Matt: I think ethics in genomics is obviously a very fraught and sensitive area. Genomics England has been really careful, setting ourselves a high standard of practice to make sure that what we do is really unimpeachable. And also to have really active engagement with our patient participants and their families to ensure that what we’re doing is something not only that they’re on board with the direction that we’re taking, but also that they can help guide us about the areas that they feel are important for us to hit. That’s really integral to Genomics England, I think Genomics England is one of the global opinion leaders in bringing patient participants on board for that. So it’s an area we’re really careful about and take really seriously. One of the things also that we’ve led on is the development of so-called trusted research environments, where instead of lending out data to researchers, where you essentially have no control over how that data subsequently gets used. Instead we make researchers work within our own computational environment so that there is a very tightly regulated access approach and also tight regulation about what data can be then taken out of the research environment to ensure that nothing happens that isn’t within our patient consent and are things that our patients would actually approve of.

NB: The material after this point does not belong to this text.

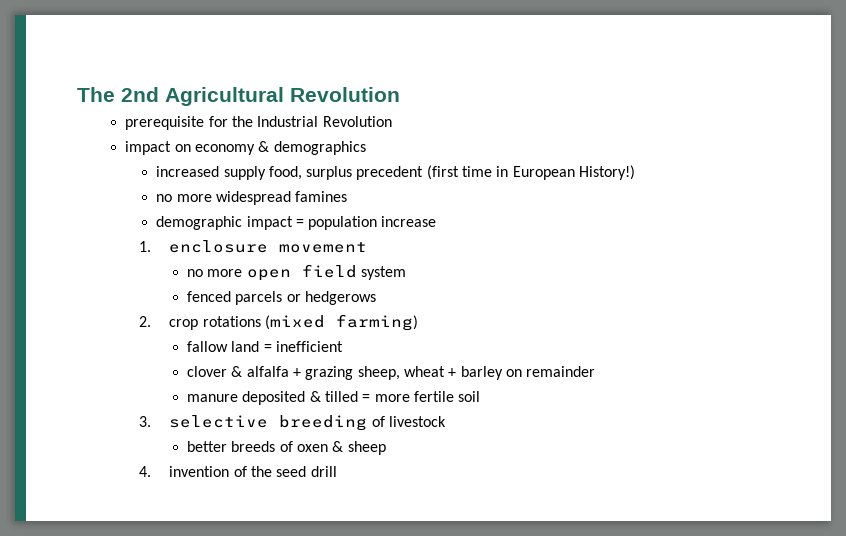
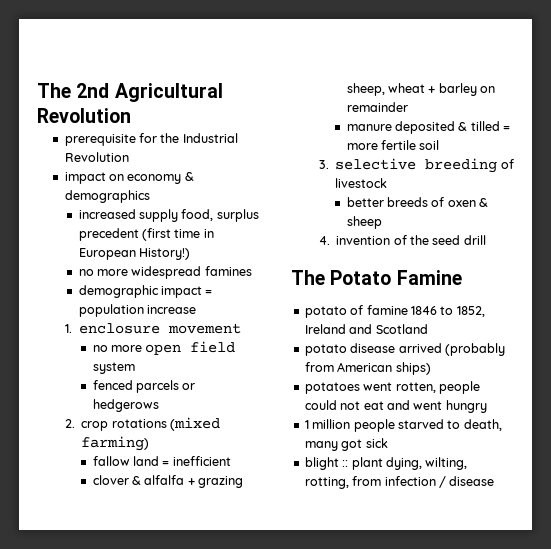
(337, 471) none -> [291,270,462,285] [304,305,485,318] [304,324,428,334] [304,343,505,356] [304,362,431,375] [304,381,480,394] [304,400,487,413] [304,419,502,432] [304,438,388,451] [304,457,468,470] [304,476,495,489] // The Potato Famine // potato of famine 1846 to 1852, Ireland and Scotland // potato disease arrived (probably from American ships) // potatoes went rotten, people could not eat and went hungry // 1 million people starved to death, many got sick // blight :: plant dying, wilting, rotting, from infection / disease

FLG: And finally, could you tell us why you came to the Festival and what you’re most excited about?
Matt: The Festival of Genomics has become a must-not-miss event in the UK calendar. It’s an amazing event bringing together a whole range of the genetics community. And it’s exciting, different from just straight academic conferences, and one in which I find great value in learning about new things. But also, now that we’re doing this face-to-face, actually being able to get together with all of my colleagues and have those sorts of in-person discussions that you get so much more value from. So I think it’s become a really outstanding event that I really look forward to in the calendar each year.